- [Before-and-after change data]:
........
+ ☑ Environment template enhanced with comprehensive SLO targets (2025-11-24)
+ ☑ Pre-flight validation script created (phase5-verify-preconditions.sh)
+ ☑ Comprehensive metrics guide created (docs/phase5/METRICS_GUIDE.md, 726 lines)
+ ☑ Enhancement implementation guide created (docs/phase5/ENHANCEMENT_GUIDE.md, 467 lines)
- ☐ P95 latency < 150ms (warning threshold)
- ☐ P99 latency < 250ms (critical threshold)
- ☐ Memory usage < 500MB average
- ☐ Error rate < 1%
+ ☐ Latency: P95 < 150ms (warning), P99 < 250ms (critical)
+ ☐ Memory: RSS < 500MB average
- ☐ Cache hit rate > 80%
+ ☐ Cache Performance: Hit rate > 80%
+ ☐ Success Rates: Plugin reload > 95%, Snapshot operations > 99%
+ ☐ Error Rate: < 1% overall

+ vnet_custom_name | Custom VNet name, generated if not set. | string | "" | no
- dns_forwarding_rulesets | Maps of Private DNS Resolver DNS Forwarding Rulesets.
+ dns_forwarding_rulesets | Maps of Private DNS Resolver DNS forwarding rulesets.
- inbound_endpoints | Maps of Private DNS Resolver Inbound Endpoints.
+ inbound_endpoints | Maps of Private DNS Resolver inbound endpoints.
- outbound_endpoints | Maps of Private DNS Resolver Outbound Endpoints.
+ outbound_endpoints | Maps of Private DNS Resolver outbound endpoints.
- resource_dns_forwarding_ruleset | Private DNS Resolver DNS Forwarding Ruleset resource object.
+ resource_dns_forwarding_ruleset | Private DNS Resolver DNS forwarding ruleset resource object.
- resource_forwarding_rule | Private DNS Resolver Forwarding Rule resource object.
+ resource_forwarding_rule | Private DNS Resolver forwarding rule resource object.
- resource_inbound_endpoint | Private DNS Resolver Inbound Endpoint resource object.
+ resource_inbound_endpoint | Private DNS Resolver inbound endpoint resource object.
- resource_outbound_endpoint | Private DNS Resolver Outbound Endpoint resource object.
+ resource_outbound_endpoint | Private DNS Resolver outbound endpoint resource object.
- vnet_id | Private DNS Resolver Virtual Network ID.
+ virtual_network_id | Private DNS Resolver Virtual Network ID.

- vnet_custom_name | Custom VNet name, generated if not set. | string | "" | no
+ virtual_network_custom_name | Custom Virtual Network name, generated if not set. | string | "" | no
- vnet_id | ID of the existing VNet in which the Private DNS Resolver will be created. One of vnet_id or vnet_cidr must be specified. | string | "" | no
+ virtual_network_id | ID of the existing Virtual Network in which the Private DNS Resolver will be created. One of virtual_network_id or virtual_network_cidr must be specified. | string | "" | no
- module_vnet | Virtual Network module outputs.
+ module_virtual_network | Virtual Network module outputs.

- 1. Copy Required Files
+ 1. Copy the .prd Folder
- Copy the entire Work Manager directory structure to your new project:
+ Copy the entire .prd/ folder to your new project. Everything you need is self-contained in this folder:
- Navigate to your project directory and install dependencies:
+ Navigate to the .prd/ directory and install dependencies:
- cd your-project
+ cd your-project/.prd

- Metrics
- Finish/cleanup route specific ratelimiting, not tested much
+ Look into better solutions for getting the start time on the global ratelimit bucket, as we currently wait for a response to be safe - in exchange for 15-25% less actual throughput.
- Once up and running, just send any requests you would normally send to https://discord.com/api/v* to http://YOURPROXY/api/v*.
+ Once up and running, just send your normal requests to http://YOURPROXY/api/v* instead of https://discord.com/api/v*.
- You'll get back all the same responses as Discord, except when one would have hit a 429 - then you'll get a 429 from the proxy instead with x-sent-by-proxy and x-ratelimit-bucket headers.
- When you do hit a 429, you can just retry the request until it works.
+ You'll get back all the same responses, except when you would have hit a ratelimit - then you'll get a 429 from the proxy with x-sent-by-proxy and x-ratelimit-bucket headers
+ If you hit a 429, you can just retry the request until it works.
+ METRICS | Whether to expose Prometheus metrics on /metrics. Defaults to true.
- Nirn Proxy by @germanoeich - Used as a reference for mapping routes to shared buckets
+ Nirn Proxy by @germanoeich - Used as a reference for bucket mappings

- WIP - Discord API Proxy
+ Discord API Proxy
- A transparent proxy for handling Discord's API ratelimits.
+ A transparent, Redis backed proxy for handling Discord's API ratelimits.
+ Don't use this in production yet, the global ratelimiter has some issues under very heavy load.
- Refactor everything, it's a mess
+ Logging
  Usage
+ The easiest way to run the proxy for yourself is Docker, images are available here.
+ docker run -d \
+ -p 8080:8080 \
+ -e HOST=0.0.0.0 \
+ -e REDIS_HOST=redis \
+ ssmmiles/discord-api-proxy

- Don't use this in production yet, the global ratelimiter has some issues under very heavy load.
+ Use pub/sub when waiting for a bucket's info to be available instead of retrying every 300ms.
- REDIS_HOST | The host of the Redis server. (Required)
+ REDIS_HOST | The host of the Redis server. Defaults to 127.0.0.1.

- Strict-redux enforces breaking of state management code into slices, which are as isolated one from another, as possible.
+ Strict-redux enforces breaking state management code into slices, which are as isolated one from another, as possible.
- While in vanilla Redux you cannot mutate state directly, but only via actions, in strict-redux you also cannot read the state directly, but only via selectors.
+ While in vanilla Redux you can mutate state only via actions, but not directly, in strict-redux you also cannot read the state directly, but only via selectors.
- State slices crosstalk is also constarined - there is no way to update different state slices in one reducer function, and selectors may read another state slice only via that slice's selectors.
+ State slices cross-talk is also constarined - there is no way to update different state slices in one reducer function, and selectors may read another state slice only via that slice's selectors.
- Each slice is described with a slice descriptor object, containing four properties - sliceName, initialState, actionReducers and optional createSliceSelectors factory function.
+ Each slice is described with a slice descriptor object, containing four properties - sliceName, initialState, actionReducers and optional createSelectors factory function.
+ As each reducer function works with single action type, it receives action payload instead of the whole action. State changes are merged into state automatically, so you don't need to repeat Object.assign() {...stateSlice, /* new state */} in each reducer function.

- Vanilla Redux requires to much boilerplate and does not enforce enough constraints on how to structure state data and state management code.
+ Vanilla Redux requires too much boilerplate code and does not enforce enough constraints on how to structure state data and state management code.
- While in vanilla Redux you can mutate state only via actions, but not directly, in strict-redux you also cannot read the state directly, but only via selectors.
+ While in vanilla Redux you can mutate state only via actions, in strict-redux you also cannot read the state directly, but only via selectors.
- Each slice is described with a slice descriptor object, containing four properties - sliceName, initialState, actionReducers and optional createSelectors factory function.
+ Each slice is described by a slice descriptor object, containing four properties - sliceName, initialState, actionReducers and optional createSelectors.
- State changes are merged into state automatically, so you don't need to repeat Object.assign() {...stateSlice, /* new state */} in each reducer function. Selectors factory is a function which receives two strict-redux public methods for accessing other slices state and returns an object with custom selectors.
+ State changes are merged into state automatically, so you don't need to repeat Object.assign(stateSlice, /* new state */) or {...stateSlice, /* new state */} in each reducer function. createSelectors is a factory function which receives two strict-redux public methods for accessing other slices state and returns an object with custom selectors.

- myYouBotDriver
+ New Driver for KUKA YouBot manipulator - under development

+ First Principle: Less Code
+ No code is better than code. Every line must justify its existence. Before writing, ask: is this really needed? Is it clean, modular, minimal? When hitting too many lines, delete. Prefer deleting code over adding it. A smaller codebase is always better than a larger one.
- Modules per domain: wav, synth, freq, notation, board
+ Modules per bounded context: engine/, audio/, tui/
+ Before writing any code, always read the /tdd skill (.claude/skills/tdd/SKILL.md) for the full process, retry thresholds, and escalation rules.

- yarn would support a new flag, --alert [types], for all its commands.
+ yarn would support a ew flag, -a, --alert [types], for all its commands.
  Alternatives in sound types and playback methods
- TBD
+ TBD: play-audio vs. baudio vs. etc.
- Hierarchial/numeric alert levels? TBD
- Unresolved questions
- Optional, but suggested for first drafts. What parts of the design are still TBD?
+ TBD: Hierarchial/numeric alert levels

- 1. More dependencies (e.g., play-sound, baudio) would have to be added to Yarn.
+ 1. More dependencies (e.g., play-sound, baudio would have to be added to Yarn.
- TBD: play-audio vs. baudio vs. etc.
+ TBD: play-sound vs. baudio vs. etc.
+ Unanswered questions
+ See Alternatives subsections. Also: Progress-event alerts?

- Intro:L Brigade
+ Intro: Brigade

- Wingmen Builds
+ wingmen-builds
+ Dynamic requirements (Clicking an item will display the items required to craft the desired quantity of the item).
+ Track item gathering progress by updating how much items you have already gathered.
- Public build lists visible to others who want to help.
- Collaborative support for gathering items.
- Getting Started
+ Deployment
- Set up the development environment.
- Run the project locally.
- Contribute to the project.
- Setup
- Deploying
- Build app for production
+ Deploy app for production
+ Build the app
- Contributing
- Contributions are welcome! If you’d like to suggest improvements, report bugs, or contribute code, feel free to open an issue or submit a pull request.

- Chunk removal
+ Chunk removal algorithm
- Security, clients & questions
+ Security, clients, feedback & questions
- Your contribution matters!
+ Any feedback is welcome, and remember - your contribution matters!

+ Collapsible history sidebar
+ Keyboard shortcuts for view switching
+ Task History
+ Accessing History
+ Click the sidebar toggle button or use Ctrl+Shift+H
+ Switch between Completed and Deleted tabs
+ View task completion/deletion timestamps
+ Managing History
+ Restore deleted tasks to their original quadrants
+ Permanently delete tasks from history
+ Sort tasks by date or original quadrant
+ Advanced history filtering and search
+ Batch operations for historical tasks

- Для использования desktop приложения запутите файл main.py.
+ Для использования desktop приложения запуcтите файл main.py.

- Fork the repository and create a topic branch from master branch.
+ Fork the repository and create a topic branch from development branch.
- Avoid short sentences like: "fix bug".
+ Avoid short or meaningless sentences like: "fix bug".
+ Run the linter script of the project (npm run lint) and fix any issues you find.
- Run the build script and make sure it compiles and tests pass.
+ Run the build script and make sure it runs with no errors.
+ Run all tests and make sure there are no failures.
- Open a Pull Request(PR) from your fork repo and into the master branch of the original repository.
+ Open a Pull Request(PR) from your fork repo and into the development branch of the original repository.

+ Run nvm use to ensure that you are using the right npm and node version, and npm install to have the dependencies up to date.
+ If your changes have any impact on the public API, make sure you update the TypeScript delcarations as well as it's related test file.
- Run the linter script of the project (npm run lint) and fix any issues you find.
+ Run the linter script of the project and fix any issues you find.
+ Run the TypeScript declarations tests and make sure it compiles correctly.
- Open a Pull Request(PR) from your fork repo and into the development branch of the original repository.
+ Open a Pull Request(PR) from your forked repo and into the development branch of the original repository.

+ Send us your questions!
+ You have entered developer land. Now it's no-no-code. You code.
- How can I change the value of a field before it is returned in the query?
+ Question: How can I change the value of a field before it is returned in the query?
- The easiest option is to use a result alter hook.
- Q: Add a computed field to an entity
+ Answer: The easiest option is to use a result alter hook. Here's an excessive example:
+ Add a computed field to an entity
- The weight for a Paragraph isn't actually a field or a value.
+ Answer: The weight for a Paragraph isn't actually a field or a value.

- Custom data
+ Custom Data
........
- [Your objective]:
In the entries above, find the line with "virtual_network_id | Private DNS Resolver Virtual Network ID." and the line with "instead of https://discord.com/api/v*.", then restate word for word both of them and every line between, with nothing more.

- [Answer for the task]:
+ virtual_network_id | Private DNS Resolver Virtual Network ID.

- vnet_custom_name | Custom VNet name, generated if not set. | string | "" | no
+ virtual_network_custom_name | Custom Virtual Network name, generated if not set. | string | "" | no
- vnet_id | ID of the existing VNet in which the Private DNS Resolver will be created. One of vnet_id or vnet_cidr must be specified. | string | "" | no
+ virtual_network_id | ID of the existing Virtual Network in which the Private DNS Resolver will be created. One of virtual_network_id or virtual_network_cidr must be specified. | string | "" | no
- module_vnet | Virtual Network module outputs.
+ module_virtual_network | Virtual Network module outputs.

- 1. Copy Required Files
+ 1. Copy the .prd Folder
- Copy the entire Work Manager directory structure to your new project:
+ Copy the entire .prd/ folder to your new project. Everything you need is self-contained in this folder:
- Navigate to your project directory and install dependencies:
+ Navigate to the .prd/ directory and install dependencies:
- cd your-project
+ cd your-project/.prd

- Metrics
- Finish/cleanup route specific ratelimiting, not tested much
+ Look into better solutions for getting the start time on the global ratelimit bucket, as we currently wait for a response to be safe - in exchange for 15-25% less actual throughput.
- Once up and running, just send any requests you would normally send to https://discord.com/api/v* to http://YOURPROXY/api/v*.
+ Once up and running, just send your normal requests to http://YOURPROXY/api/v* instead of https://discord.com/api/v*.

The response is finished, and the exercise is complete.